International opinion recognised Ukraine’s language policy as conflict-bearing due to its increasingly divisive and discriminatory nature. The scrapping of minority language provisions by Ukraine’s Constitutional Court in 2014, for instance, raised concerns in the European Parliament which deemed it as ‘undermining any notions of justice, freedom, civilisation, progress and democracy’ and called for the EU Commission to ‘condemn the action of the Ukrainian Parliament and the nationalistic attacks on minority communities in Ukraine’. The 2019 law came under similar criticism from the Venice Commission, the Council of Europe’s advisory body on constitutional affairs, which declared that it threatened to become ‘a source of inter-ethnic tensions within Ukraine’. It reiterated its conclusion following the passing of the January 2022 Law, noting that ‘historical oppression of Ukrainian . . . may lead to the adoption of positive measures aimed at promoting Ukrainian, but this cannot justify depriving the Russian language and its speakers of the protection granted to other languages’.
Both the intra-parliamentary brawls and street standoffs between Ukrainian and Russian speakers during the passage of the language legislation were chilling portents of what was come. Although the escalation of the war in 2022 has seen some ethnic Ukrainian Russian speakers distance themselves from ‘the language of the enemy’ and embrace Ukrainian as their main language, it has also seen ethnic Russians fortify their Russian identity. While this in itself has demonstrated the complexity and malleability of identity in Ukraine, it has also reinforced pre-existing cultural fissures, leaving ethnic Russians with no option other than to embrace Mother Russia as their homeland.
While the conflict in the Donbas since 2014 rendered reconciliation between the Ukrainian authorities and the Russian minority problematic, as the failure of the Minsk agreement testifies, the escalation of the conflict has entrenched pre-war hatreds.
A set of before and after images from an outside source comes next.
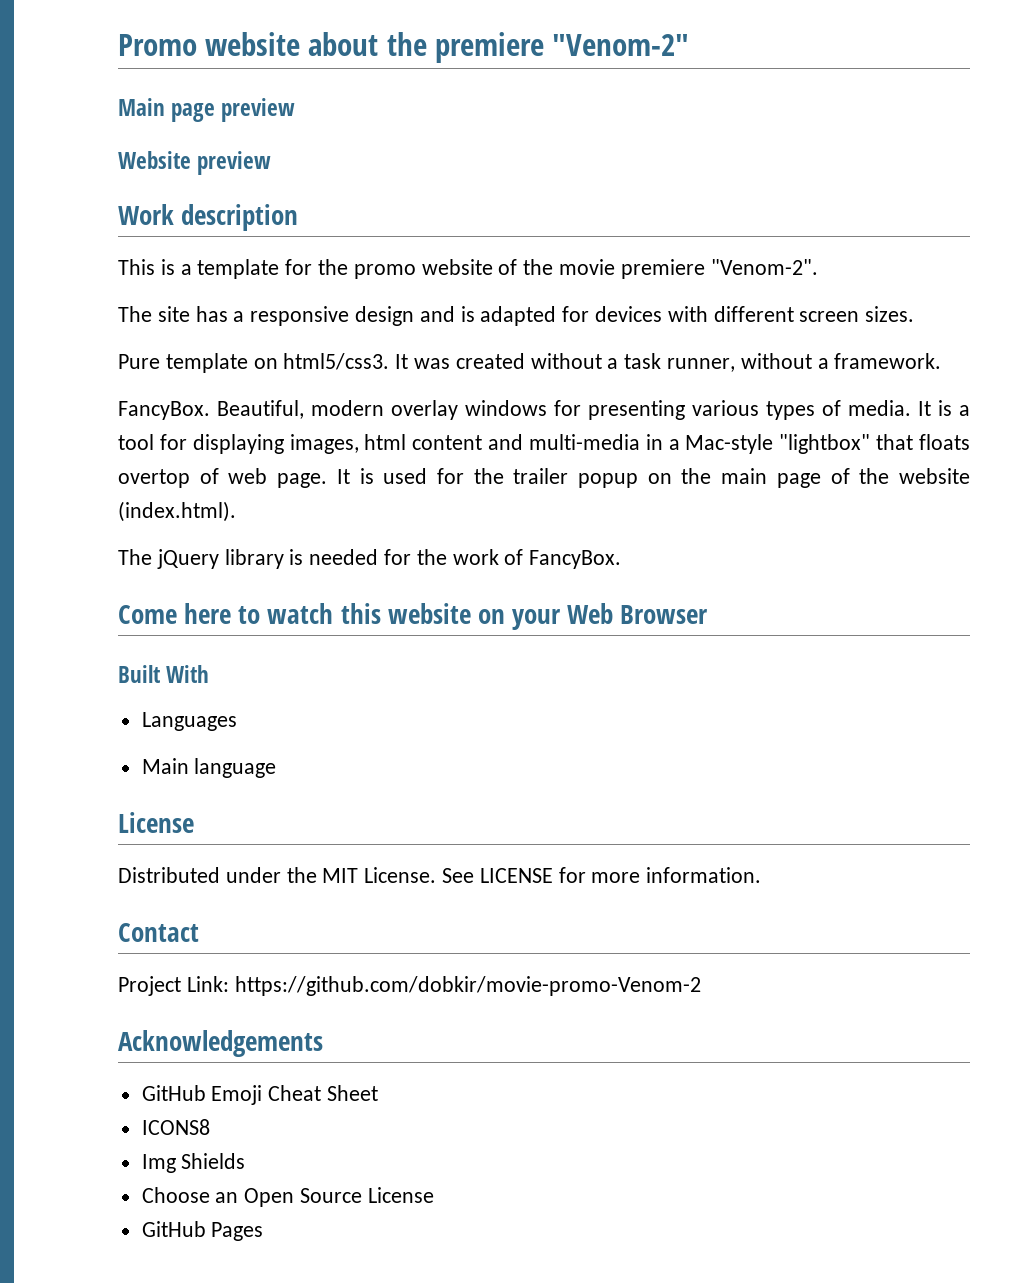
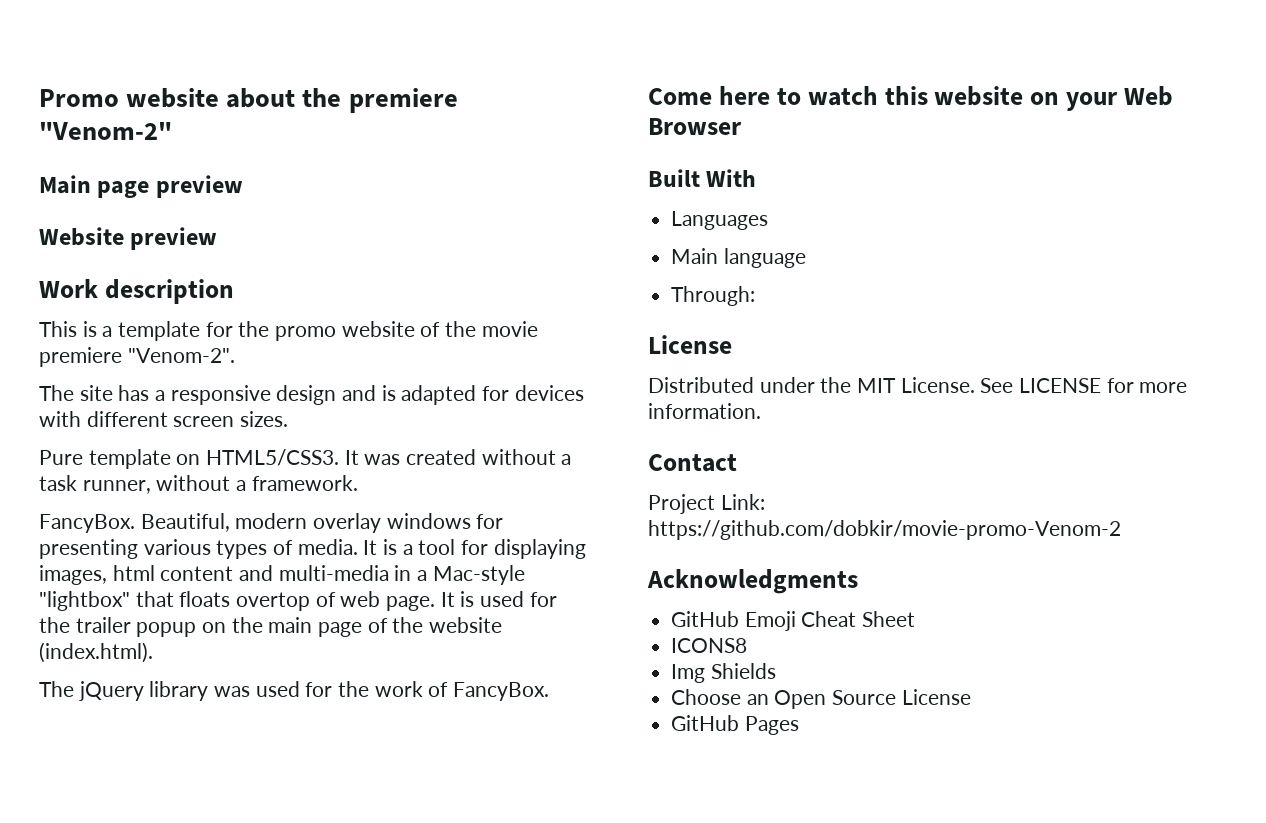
- Pure template on html5/css3.
+ Pure template on HTML5/CSS3.
- The jQuery library is needed for the work of FancyBox.
+ The jQuery library was used for the work of FancyBox.
+ Through:
- Acknowledgements
+ Acknowledgments

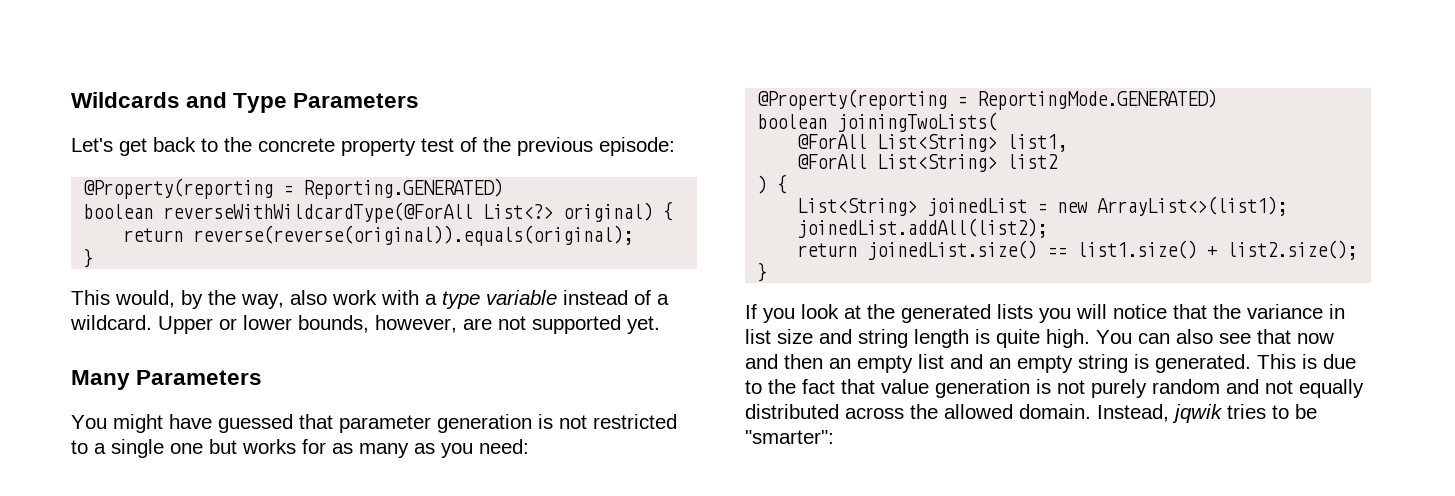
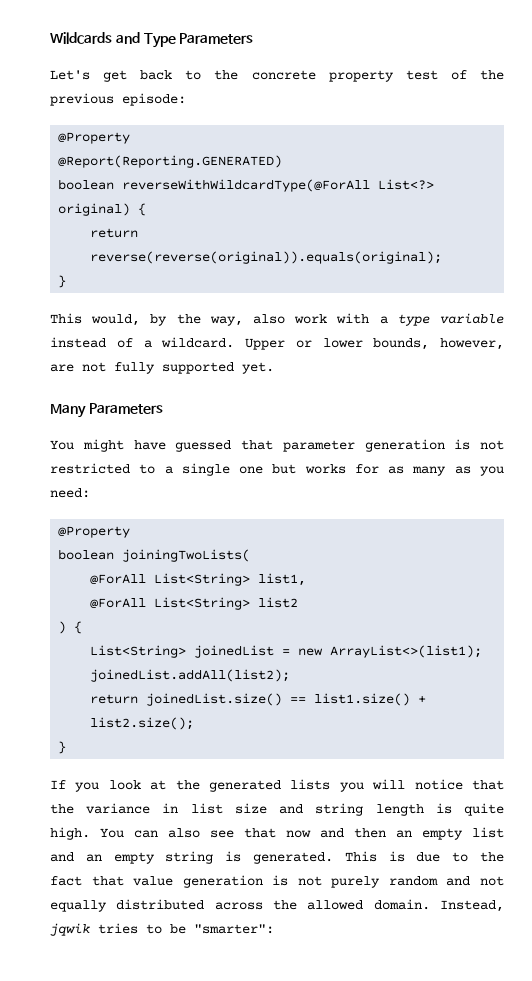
  Let's get back to the concrete property test of the previous episode:
- @Property(reporting = Reporting.GENERATED)
+ @Property
+ @Report(Reporting.GENERATED)
- Upper or lower bounds, however, are not supported yet.
+ Upper or lower bounds, however, are not fully supported yet.
  You might have guessed that parameter generation is not restricted to a single one but works for as many as you need:
- @Property(reporting = ReportingMode.GENERATED)
+ @Property

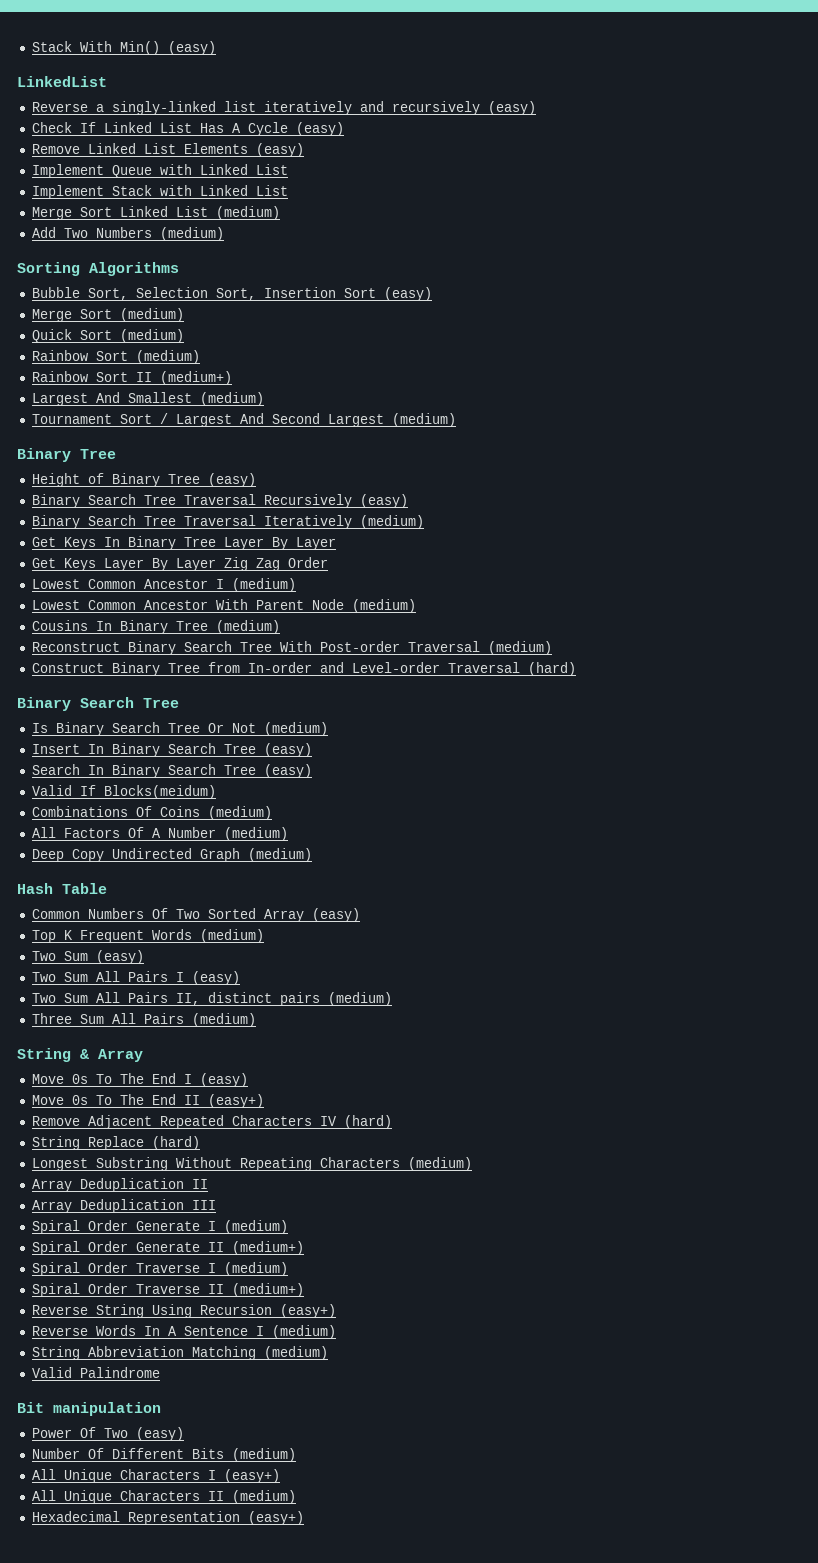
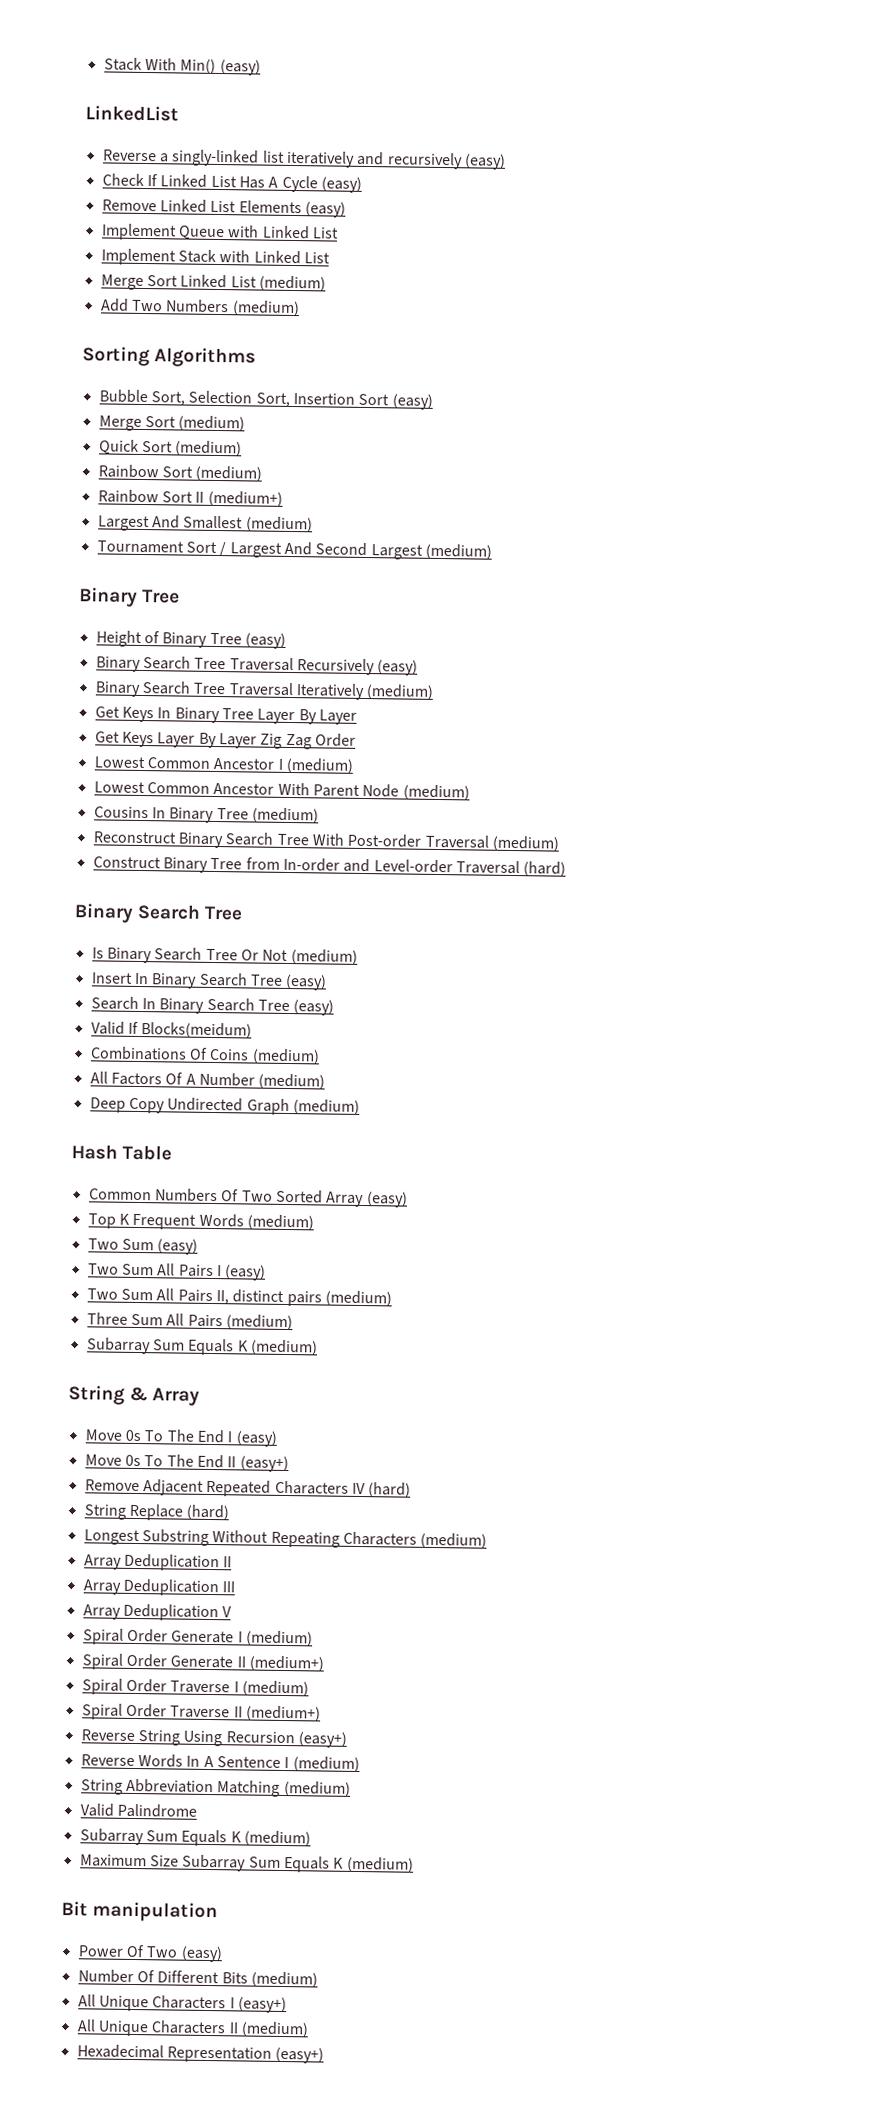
  Three Sum All Pairs (medium)
+ Subarray Sum Equals K (medium)
+ Array Deduplication V
  Valid Palindrome
+ Subarray Sum Equals K (medium)
+ Maximum Size Subarray Sum Equals K (medium)

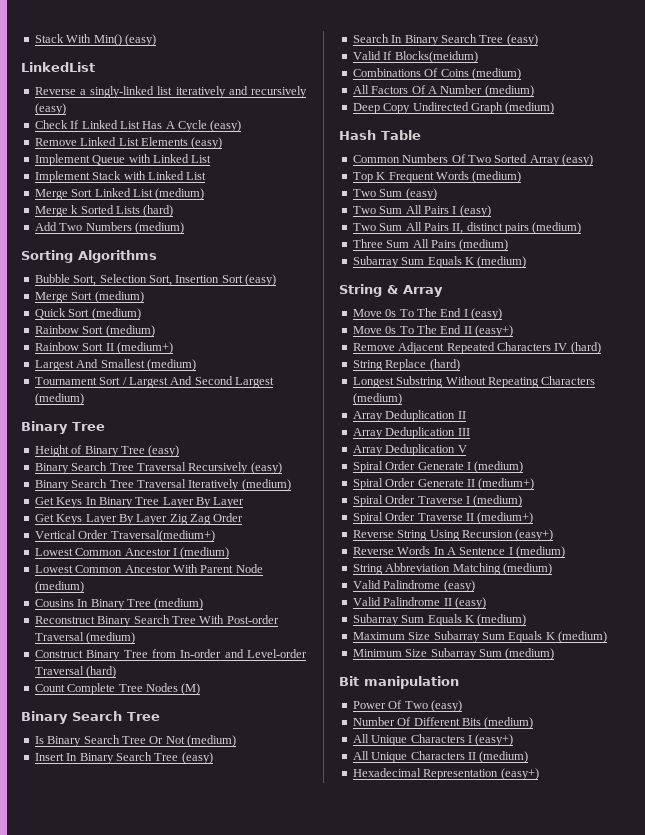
+ Merge k Sorted Lists (hard)
+ Vertical Order Traversal(medium+)
+ Count Complete Tree Nodes (M)
- Valid Palindrome
+ Valid Palindrome (easy)
+ Valid Palindrome II (easy)
+ Minimum Size Subarray Sum (medium)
With the national conversation decisively turning against the reintegration of Russian culture and language into Ukraine’s social fabric, it is difficult to see how a status quo ante bellum with even rudimentary cultural and linguistic protections for ethnic Russians is possible were the Ukrainian state reconstituted within its pre-war borders. In fact, everything points towards mass retribution and ethnic cleansing on a scale not witnessed in Europe since the Second World War, in a scenario that is likely to overshadow the grim events of the conflict itself. Ukraine’s Secretary of the National Security and Defence Council, certainly didn’t mince his words on a recent Ukrainian talk show in calling for the ‘complete disappearance of the Russian language from our land’ in what sounded like incitement to ethnic cleansing.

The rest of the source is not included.